I’d like to start today again if I may? Could I not have MS though because it’s gotten right on my nerves today! It’s really interfered with a happy occasion, that’s what getting a new car is about right?

I know I always appear happy & smiley, that’s what people want to see & hear. I’ve always wanted to be truthful in this blog, don’t get me wrong, I have been. It’s just today I’m not happy but am still smiley! Hard to do but I know a lot of people that do it!

Why aren’t I happy? I’ve just collected a new car, I should be! I should have been excited about it and I was to begin with but, as the day got closer, I began to feel more & more anxious!
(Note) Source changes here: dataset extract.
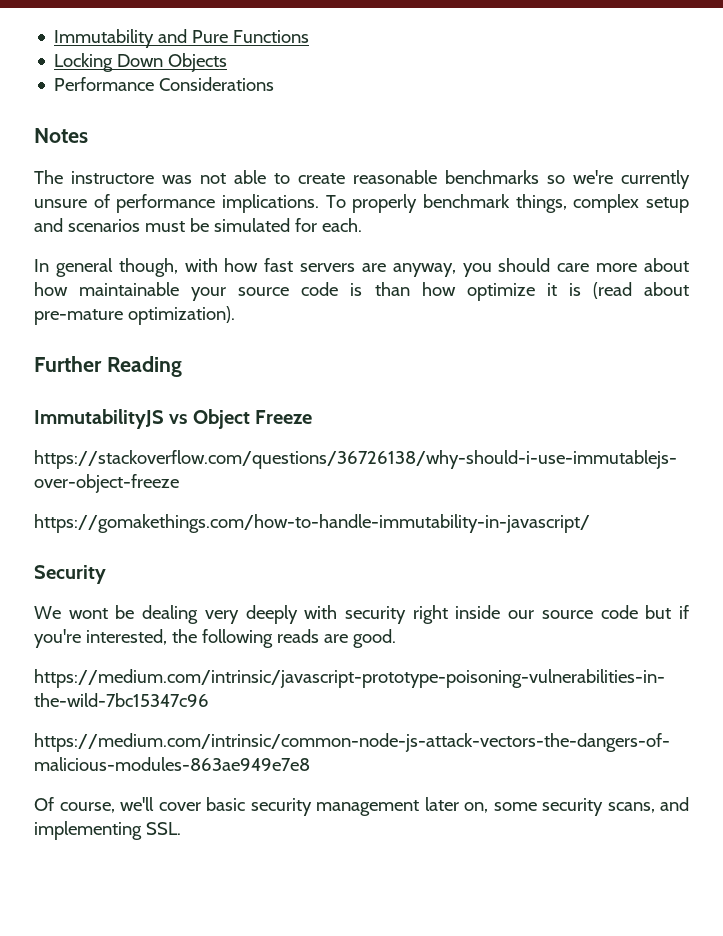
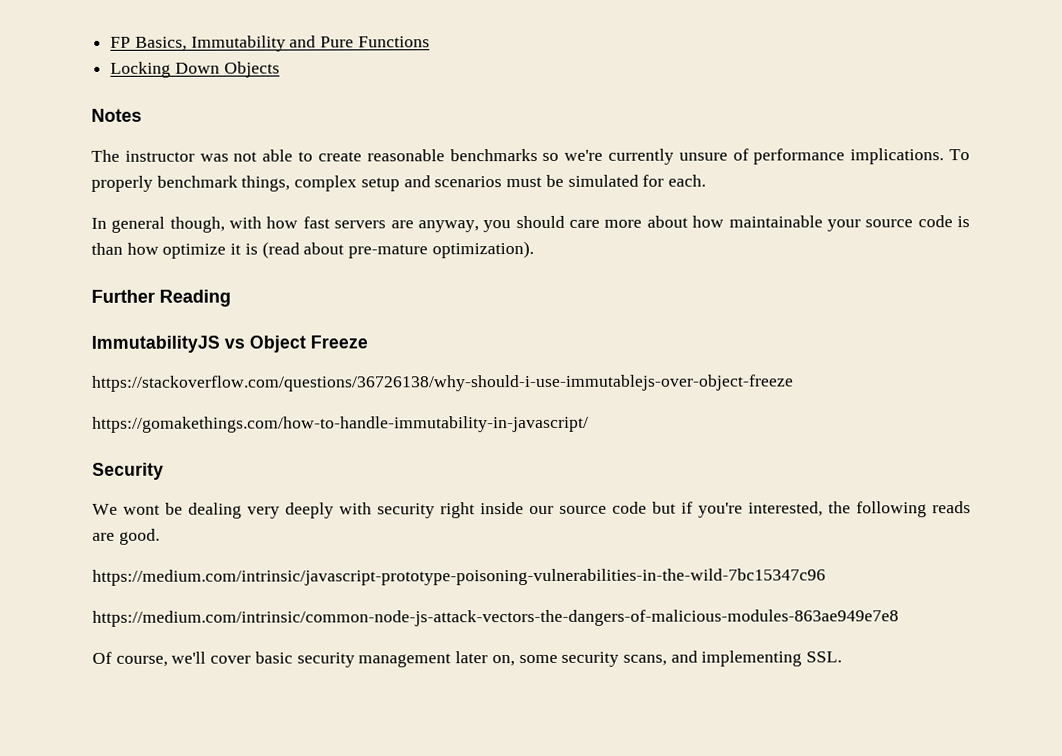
- Immutability and Pure Functions
+ FP Basics, Immutability and Pure Functions
- Performance Considerations
- The instructore was not able to create reasonable benchmarks so we're currently unsure of performance implications.
+ The instructor was not able to create reasonable benchmarks so we're currently unsure of performance implications.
This is part of my MS, I don’t cope well with change! I think the reason for this is because my brain has a very hard time taking in & retaining new information. Going from somebody that was once compared to a sponge *soaks up information* to how I am now is very hard to accept!

That is why I wanna start the day again!
I just collected my new car & everything I was told about it just seemed to go straight through my ears! It was if I could feel it happening!
The first time driving an automatic on my own, I kinda needed to retain that information I was given!

I just can’t think straight today, even during pilates I was struggling!
I’m gong to stop giving myself a hard time & just breathe!
It’s not the end of the world!
I shall enjoy my new car, I’ll practise my pilates a little more & I bet you the next time I post a new blog I’ll be all happy again because I am stronger than my MS!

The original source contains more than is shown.